Berechnungsgrundlage der Forschenden
Um die Annahmen zu validieren, berechneten die Forschenden das Biomassepotenzial für die energetische Verwertung, unterteilt in Rebholz und Trester. Mit Hilfe einer Software wurde der Verbrennungsprozess mit unterschiedlichen Sauerstoff- und Biomasseanteilen simuliert. „Im Jahr 2020 gab es dem Bundesministerium für Ernährung und Landwirtschaft (BMEL) zufolge in Deutschland etwa 15.000 große Weinbaubetriebe. Bei der Produktion von rund neun Millionen Hektolitern Wein pro Jahr, so die Zahlen vom BMEL, bleiben unter anderem Trester, Rebholz und Abwässer als Reststoffe zurück. Pro Hektoliter Wein entstehen laut den beiden Weinbaubetrieben etwa 25 Kilogramm Trester; hochgerechnet ergibt dies pro Jahr etwa 230.000 Tonnen Trester mit einem energetischen Frischmassepotenzial von etwa 1.468 Terajoule (TJ). Rund 308.000 Tonnen Rebholz liefern ein weiteres jährliches Biomassepotenzial von 2.793 TJ. In Summe stehen also aus den Restbiomassen Trester und Rebholz insgesamt 4.261 TJ zur Verfügung“, berichtet Torres. Dies entspreche dem jährlichen Strom- und Wärmebedarf von mehr als 47.000 Einfamilienhäusern. „Das zeigt, welches enorme energetische Potenzial die vorhandenen Weinbaubiomassen haben. Denn mit der bislang energetisch ungenutzten Biomasse könnten die rund 43.000 Weinbaubetriebe jeweils mehr als ein Einfamilienhaus autark mit Energie versorgen“, erklärt Torres.

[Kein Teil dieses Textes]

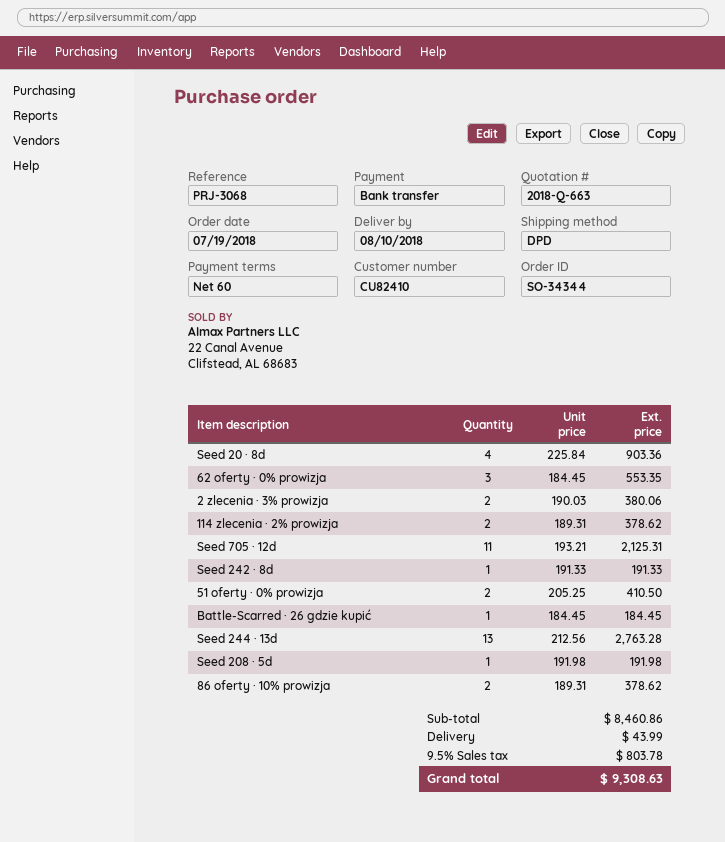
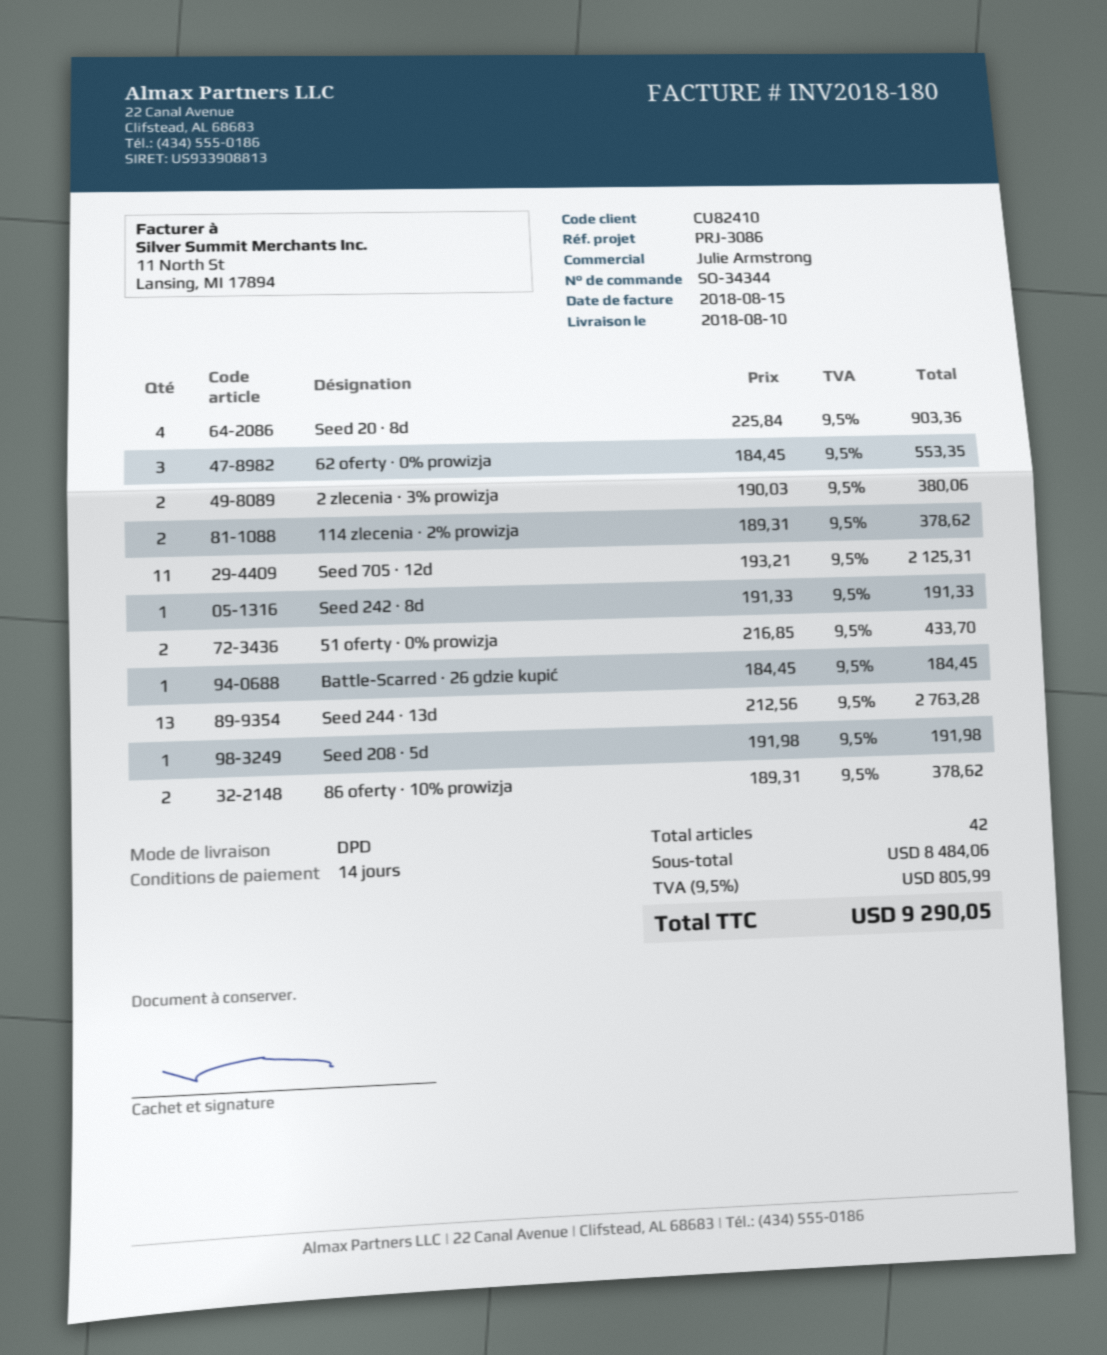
payment terms: 60 days -> 14 days
reference: PRJ-3068 -> PRJ-3086
51 oferty · 0% prowizja: 2 x 205.25 = 410.50 -> 2 x 216.85 = 433.70
subtotal: 8460.86 -> 8484.06
shipping: 43.99 -> none
tax: 9.5% = 803.78 -> 9.5% = 805.99
total: 9308.63 -> 9290.05

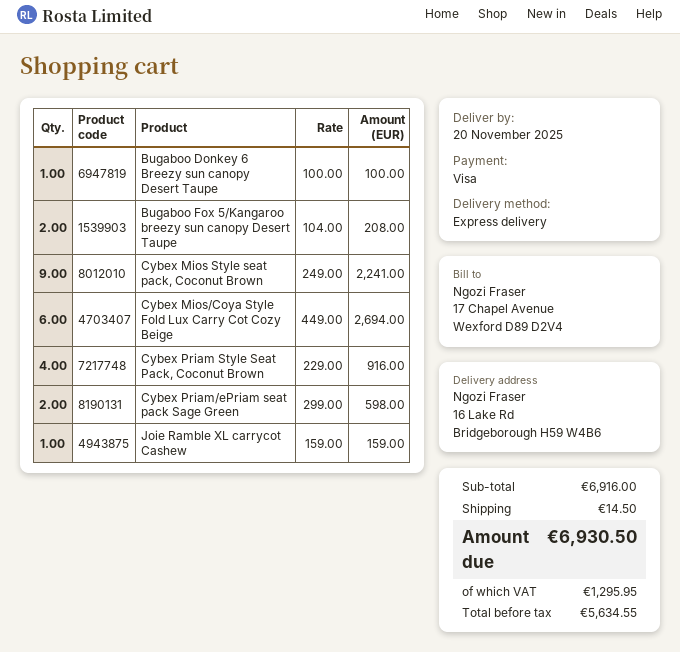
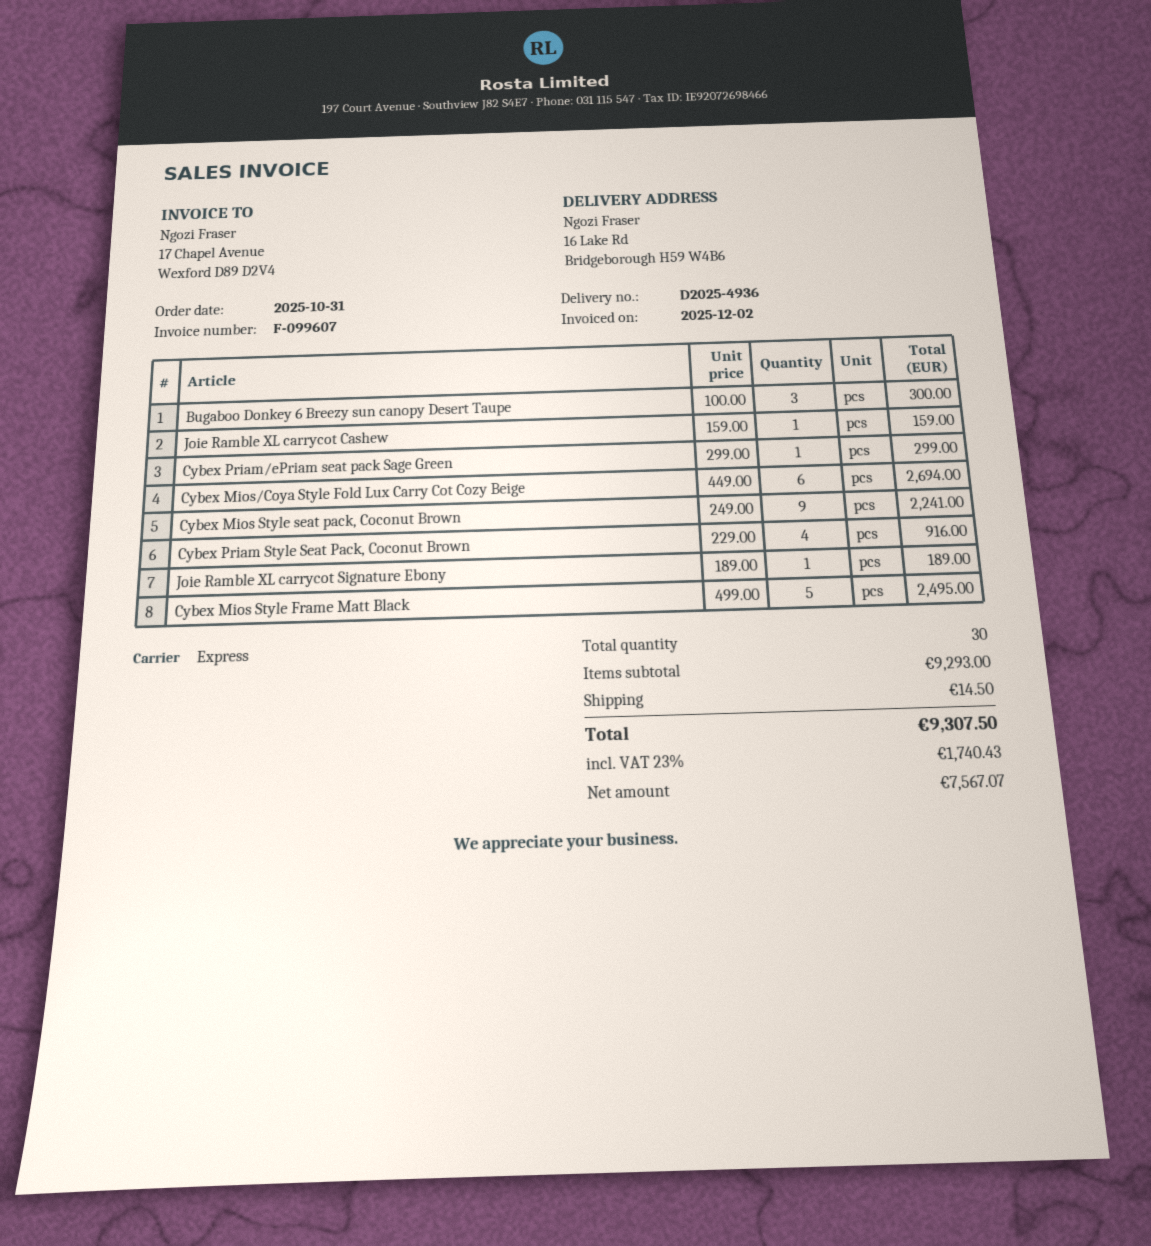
Bugaboo Donkey 6 Breezy sun canopy Desert Taupe: 1 x 100.00 = 100.00 -> 3 x 100.00 = 300.00
Bugaboo Fox 5/Kangaroo breezy sun canopy Desert Taupe: 2 x 104.00 = 208.00 -> none
Cybex Priam/ePriam seat pack Sage Green: 2 x 299.00 = 598.00 -> 1 x 299.00 = 299.00
Joie Ramble XL carrycot Signature Ebony: none -> 1 x 189.00 = 189.00
Cybex Mios Style Frame Matt Black: none -> 5 x 499.00 = 2495.00
subtotal: 6916.00 -> 9293.00
net: 5634.55 -> 7567.07
tax: 1295.95 -> 1740.43
total: 6930.50 -> 9307.50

Geld und Regularien als Hindernisse
Neben Wärme und Kälte könnte über eine angeschlossene Heißgasturbine auch Strom erzeugt werden, um die Winzereien möglichst unabhängig von Energieimporten und Strombezug aus dem Netz zu machen. Zusätzlich könnte die verbleibende Asche als Dünger im Weinberg eingesetzt werden. „Die vollständige Verwertung der Reststoffe vor Ort wäre ein gelungenes Beispiel für die Kreislaufwirtschaft“, so Mockenhaupt abschließend.
Als Hindernisse bei der Umsetzung eines Anlagenkonzeptes zur energetischen Nutzung von Weinbau-Biomasse nannten die Betreiberinnen und Betreiber unter anderem die Rentabilität der Anlagen durch notwendige Investitionen sowie regulatorische Herausforderungen, insbesondere die Einhaltung der Emissionsgrenzwerte für Staub und Kohlenstoff.